Let’s increase the number of independent populations we seed, and try a few different \(r\) values

N_0 <- 1
t_max <- 10

model_output <- data.frame()

for(r in c(0.7, 0.9, 1, 1.5, 2)){
  for(i in 1:1000){
      model_output <- rbind(model_output, data.frame(time = 0:t_max, N = sim_stoch_growth(N_0, r, t_max), r=r, i= i))
  }
}

model_output %>% filter(time == t_max) %>% ggplot(aes(x = N, fill = factor(r))) + 
  geom_histogram() + 
  facet_wrap(~r, scales = "free_x") +
  labs(x = "Population size after 10 generations", fill = "growth rate (r)")

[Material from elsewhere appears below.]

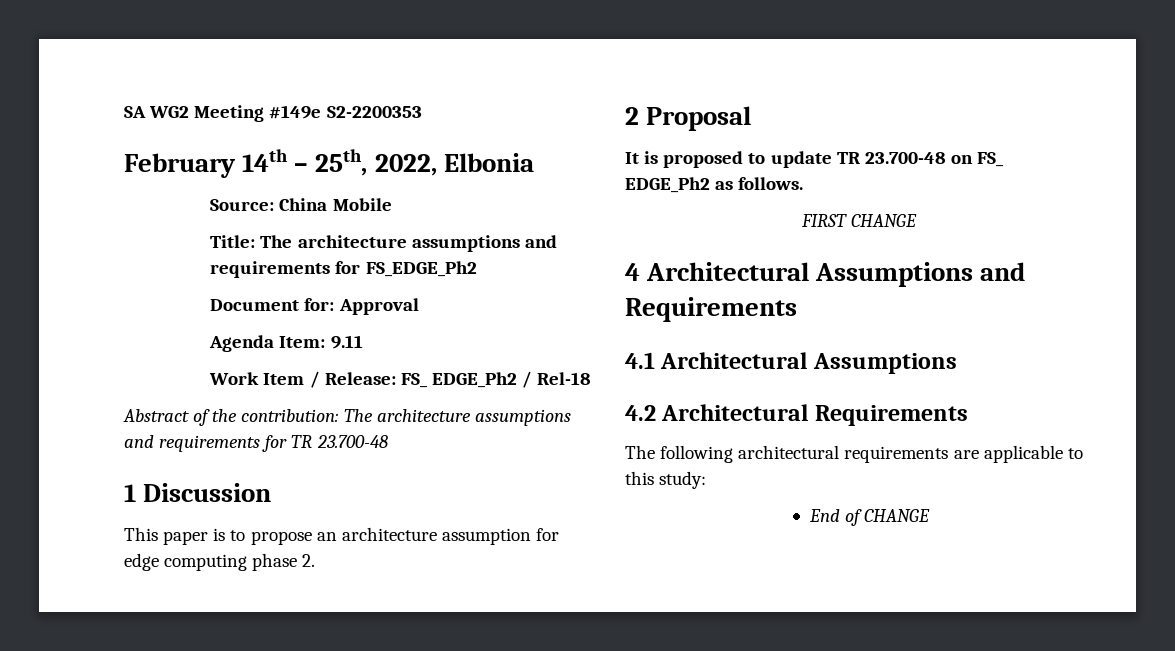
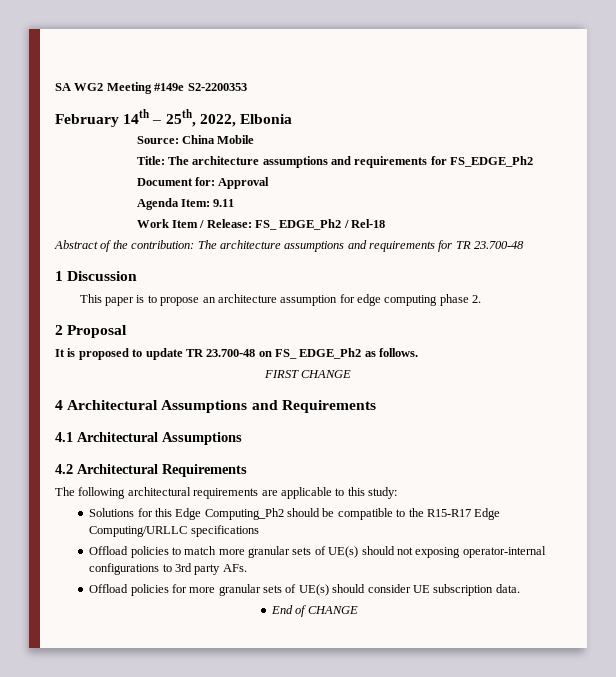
+ Solutions for this Edge Computing_Ph2 should be compatible to the R15-R17 Edge Computing/URLLC specifications
+ Offload policies to match more granular sets of UE(s) should not exposing operator-internal configurations to 3rd party AFs.
+ Offload policies for more granular sets of UE(s) should consider UE subscription data.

`stat_bin()` using `bins = 30`. Pick better value `binwidth`.

Note that this same simple stochastic model can be used for lots of processes other than simple growth! In fact, it’s a commonly used way to model the spread of infectious diseases during the early phase of an outbreak, where \(r\) is the basic reproduction number (often called \(R_0\)) of the outbreak, describing the average number of secondary infections before recovery (or death).